A existência como mal-entendido

Continuação do post anterior: A singularidade como defeito

A mesma analogia da impressão serve para o esquema gnosiológico kantiano.
Ou, dito de outro modo, Kant serviu-se tanto de de Platão, quanto de Aristóteles, mas esvaziando-os de todo o seu realismo – tanto no sentido medieval, no caso de Platão, quanto no sentido moderno, no caso de Aristóteles – para criar o que eu chamo ironicamente de uma teoria do desconhecimento.

Em Kant, as ideias ou formas já não interagem com a matéria-prima para dar existência às coisas do mundo. Ao contrário, elas existem na mente humana primariamente como formas da sensibilidade que moldam os dados sensíveis, que fazem o papel da matéria-prima platônica, para dar-lhes a configuração espaço-temporal com que nos aparecem. Ou seja, a forma espaço-temporal que as define como coisas autônomas e do mundo, na verdade, sã uma mera derivação mental.

Não há, pois, um mundo de coisas autônomas que mantêm com o homem uma relação de verdade, mas meras representações mentais que não têm qualquer relação fundamental, ontológica com a realidade: a coisa em si é inacessível.

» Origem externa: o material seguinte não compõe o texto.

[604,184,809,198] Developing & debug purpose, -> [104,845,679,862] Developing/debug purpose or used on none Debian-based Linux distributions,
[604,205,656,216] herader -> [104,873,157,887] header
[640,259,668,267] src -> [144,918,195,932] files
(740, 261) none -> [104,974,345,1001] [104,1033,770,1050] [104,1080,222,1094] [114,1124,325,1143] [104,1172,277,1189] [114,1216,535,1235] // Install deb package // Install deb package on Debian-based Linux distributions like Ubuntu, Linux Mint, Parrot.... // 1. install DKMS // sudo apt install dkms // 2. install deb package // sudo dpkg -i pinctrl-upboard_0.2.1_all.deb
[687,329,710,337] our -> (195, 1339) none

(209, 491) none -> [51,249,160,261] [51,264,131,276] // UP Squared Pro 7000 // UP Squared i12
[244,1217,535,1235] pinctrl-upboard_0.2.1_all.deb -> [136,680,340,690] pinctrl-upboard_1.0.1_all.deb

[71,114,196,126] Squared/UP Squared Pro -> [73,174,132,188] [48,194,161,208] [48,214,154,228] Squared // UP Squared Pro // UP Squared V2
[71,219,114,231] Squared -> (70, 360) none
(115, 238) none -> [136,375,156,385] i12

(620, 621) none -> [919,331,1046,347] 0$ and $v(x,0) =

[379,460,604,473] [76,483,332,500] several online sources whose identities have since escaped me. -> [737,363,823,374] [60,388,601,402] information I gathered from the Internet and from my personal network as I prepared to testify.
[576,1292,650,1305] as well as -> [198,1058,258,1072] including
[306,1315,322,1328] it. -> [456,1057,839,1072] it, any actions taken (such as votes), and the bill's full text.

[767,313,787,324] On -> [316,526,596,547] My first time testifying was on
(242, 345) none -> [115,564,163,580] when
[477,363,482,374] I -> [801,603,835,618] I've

Há aqui uma inversão brutal: o que era realidade extramental, é agora uma realidade mental. Não há mais um mundo de formas puras que servem de “molde” para os entes singulares ou qualquer outra solução derivada dessa formulação primordial, como aquela proposta por Aristóteles.

Mesmo sua realidade espaço-temporal, aquilo que seria a marca de sua existência não é senão um mal-entendido, digamos assim. Pois, para Kant, espaço e tempo não são realidades extramentais, mas exatamente o contrário: são formas da sensibilidade responsáveis por “formatar” numa aparência espaço-temporal os dados que nos chegam do mundo pelos sentidos.

Já não existe então nenhuma relação entre o que nos vai por dentro e o que está lá fora. Não há sequer espaço para o erro ou para a interpretações, “diferentes visões do mundo”, pois já não se trata de alguma forma de relativismo, ainda que possa servir-lhe de fundamento. Falamos de algo genuinamente aterrador, como num um filme de terror gnóstico a la Matriz: a mente humana descola-se da realidade e a existência nem chega ser uma ilusão, mas um mal-entendido insolúvel.

Pois, se nessa primeira formatação, a internalização da forma espaço-temporal encarrega-se de nos alienar do mundo, digamos, “em geral”, a interiorização das categorias aristotélicas produzem, numa segunda formatação nos alienam dos dados singularizantes das coisas.

Mais assustador é que toda essa confusão, que subverte Platão e Aristóteles, e misture Hume, Rousseau e Newton, tem origem num falso problema: a possibilidade de conhecimentos sintéticos a priori.